:: Exercise instructions ::
The entries that follow include a run beginning at the line with "for vertical applications." and ending at the line with "[15] 3GPP TS"; restate that run word for word and leave the rest out.

:: Before-and-after change records ::
- - - - -

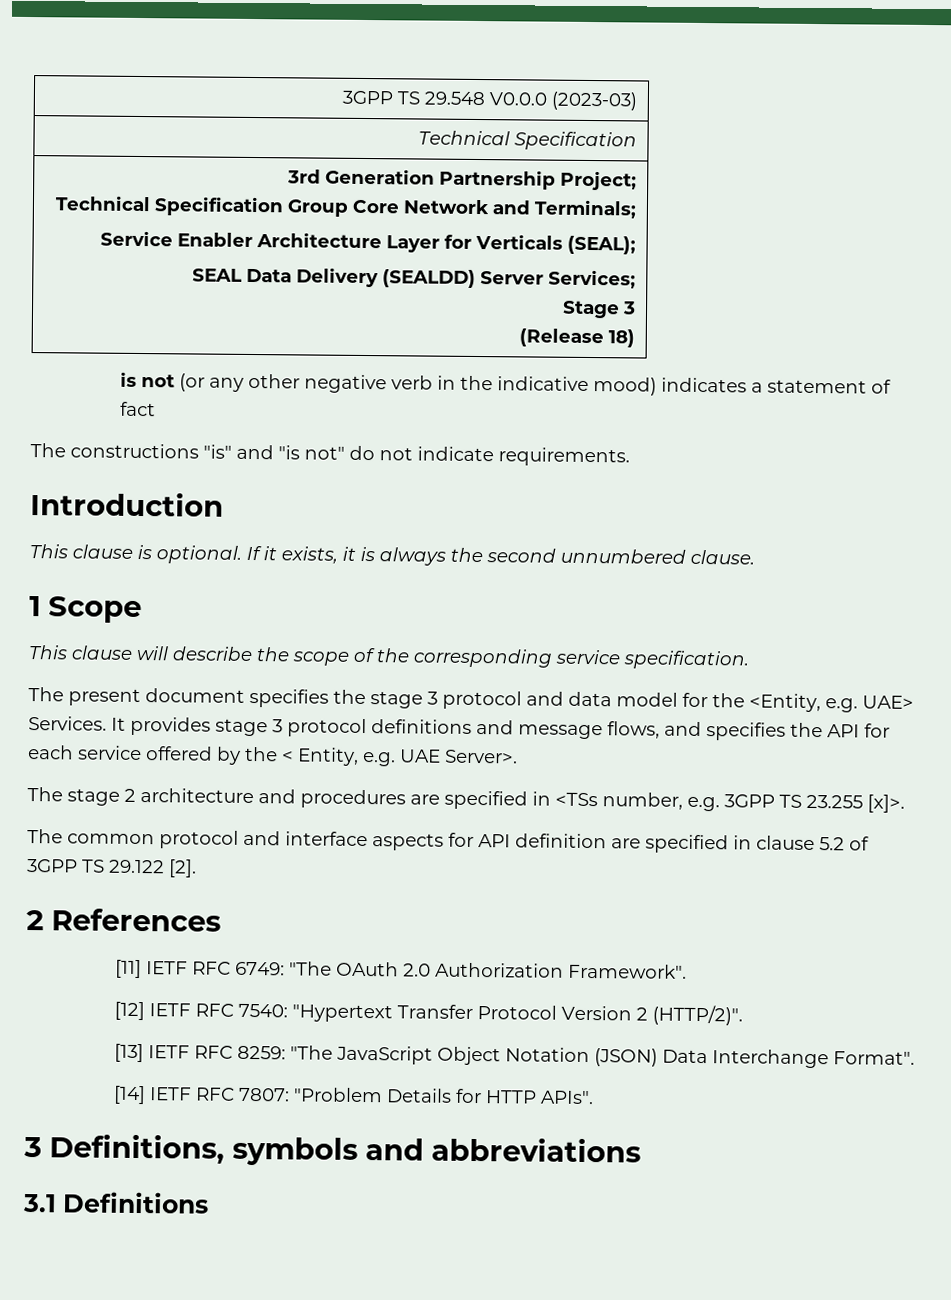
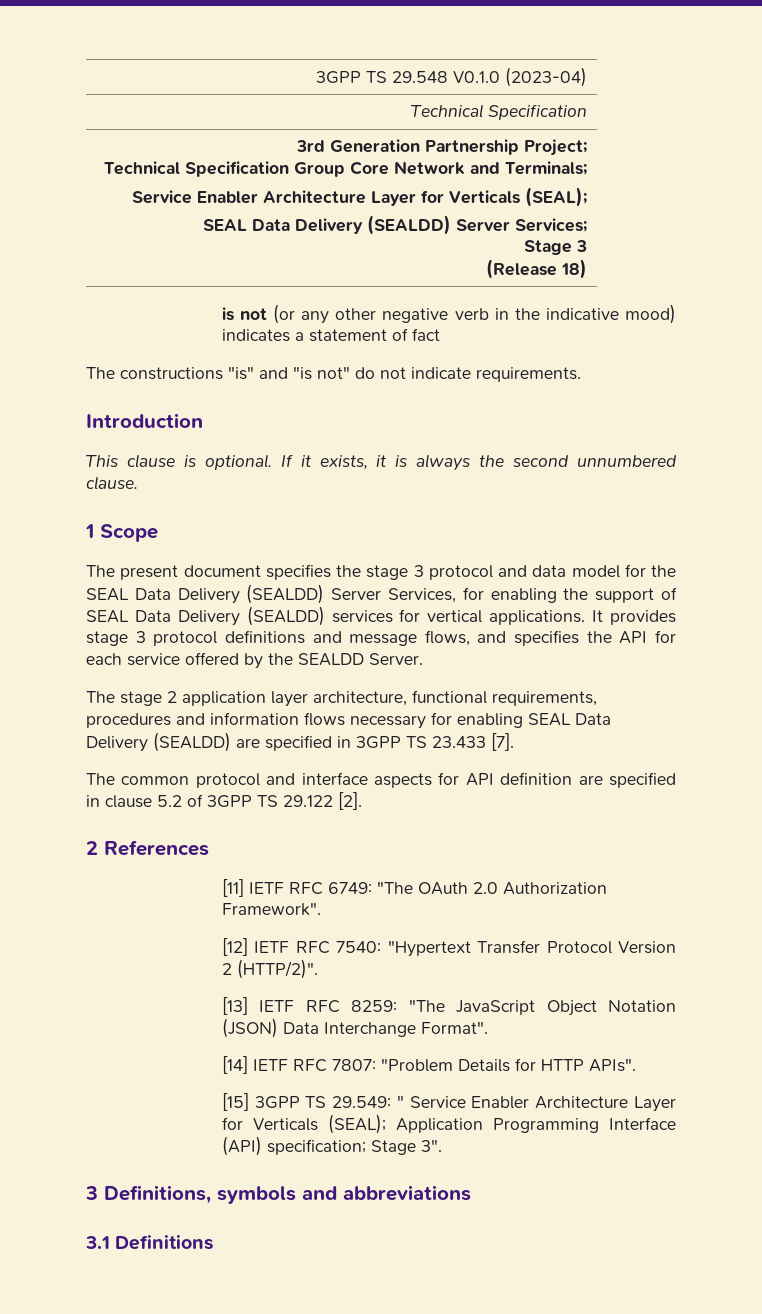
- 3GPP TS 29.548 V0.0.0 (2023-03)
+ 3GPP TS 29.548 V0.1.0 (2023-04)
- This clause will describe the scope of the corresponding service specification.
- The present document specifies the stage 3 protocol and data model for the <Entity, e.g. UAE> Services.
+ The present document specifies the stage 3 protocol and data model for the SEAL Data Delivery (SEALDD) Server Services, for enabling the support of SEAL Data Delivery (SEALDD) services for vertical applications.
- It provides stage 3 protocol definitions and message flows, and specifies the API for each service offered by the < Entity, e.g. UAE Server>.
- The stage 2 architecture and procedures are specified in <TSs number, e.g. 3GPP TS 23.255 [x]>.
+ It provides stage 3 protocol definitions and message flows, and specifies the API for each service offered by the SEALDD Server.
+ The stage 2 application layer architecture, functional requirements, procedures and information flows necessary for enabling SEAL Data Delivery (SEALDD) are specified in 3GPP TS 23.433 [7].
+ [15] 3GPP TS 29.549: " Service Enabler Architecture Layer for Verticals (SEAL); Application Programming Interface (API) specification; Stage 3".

- - - - -

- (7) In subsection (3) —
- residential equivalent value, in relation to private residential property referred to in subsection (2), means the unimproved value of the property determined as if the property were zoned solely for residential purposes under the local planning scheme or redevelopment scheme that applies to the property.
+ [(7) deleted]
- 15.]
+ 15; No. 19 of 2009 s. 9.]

- - - - -

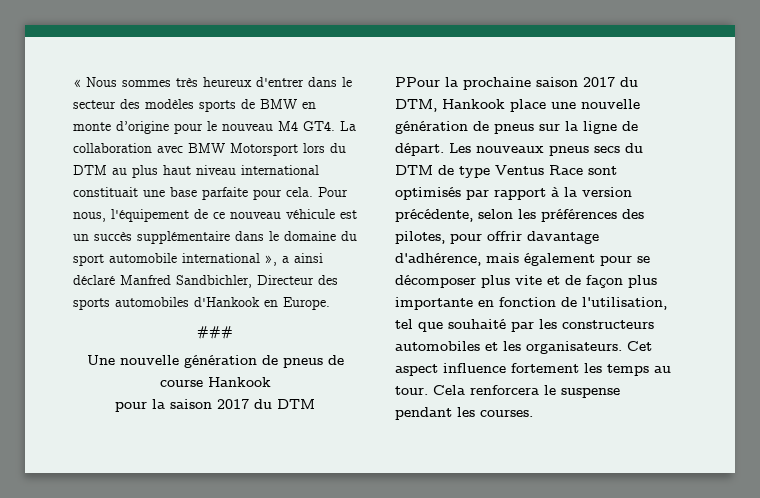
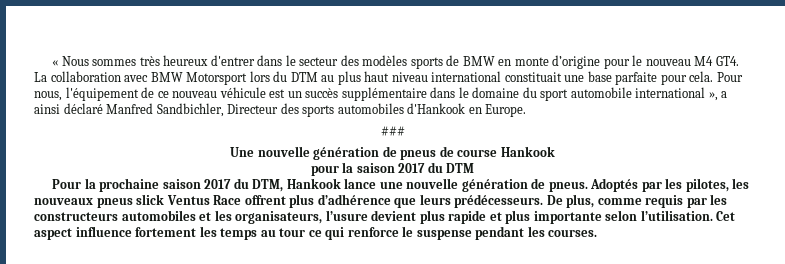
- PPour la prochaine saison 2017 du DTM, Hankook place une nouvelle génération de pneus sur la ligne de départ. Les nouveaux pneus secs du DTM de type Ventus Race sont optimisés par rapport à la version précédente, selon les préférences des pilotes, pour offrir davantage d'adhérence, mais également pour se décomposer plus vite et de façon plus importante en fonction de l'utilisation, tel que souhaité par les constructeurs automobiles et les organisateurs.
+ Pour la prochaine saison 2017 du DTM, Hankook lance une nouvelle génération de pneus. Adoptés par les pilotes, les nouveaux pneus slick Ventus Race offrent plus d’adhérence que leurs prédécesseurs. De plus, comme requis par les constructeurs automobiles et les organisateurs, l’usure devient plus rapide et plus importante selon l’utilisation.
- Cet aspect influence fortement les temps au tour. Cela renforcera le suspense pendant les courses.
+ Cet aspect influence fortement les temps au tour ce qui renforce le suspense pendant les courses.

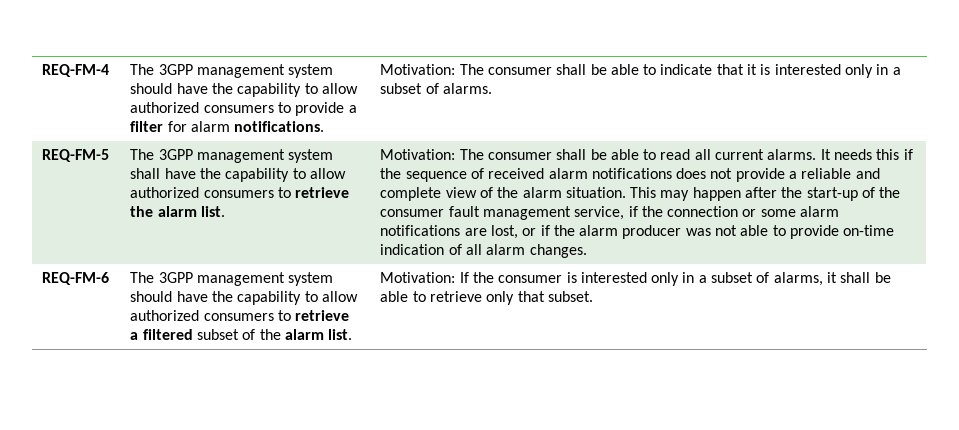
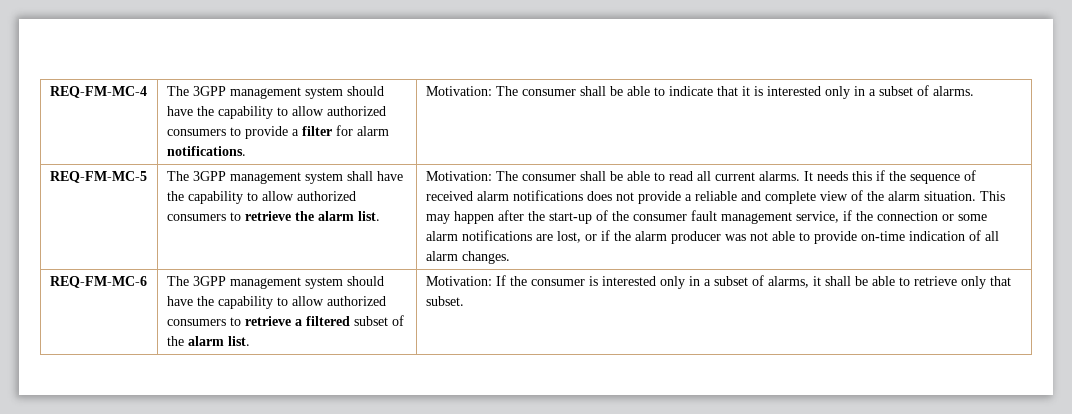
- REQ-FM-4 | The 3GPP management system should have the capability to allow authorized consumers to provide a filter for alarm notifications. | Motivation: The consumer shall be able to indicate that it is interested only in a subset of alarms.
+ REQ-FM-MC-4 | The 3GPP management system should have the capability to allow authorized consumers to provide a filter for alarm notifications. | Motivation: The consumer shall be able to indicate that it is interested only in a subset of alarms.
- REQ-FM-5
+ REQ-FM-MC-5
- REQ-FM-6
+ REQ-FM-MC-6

- - - - -

:: Exercise solution ::
+ The present document specifies the stage 3 protocol and data model for the SEAL Data Delivery (SEALDD) Server Services, for enabling the support of SEAL Data Delivery (SEALDD) services for vertical applications.
- It provides stage 3 protocol definitions and message flows, and specifies the API for each service offered by the < Entity, e.g. UAE Server>.
- The stage 2 architecture and procedures are specified in <TSs number, e.g. 3GPP TS 23.255 [x]>.
+ It provides stage 3 protocol definitions and message flows, and specifies the API for each service offered by the SEALDD Server.
+ The stage 2 application layer architecture, functional requirements, procedures and information flows necessary for enabling SEAL Data Delivery (SEALDD) are specified in 3GPP TS 23.433 [7].
+ [15] 3GPP TS 29.549: " Service Enabler Architecture Layer for Verticals (SEAL); Application Programming Interface (API) specification; Stage 3".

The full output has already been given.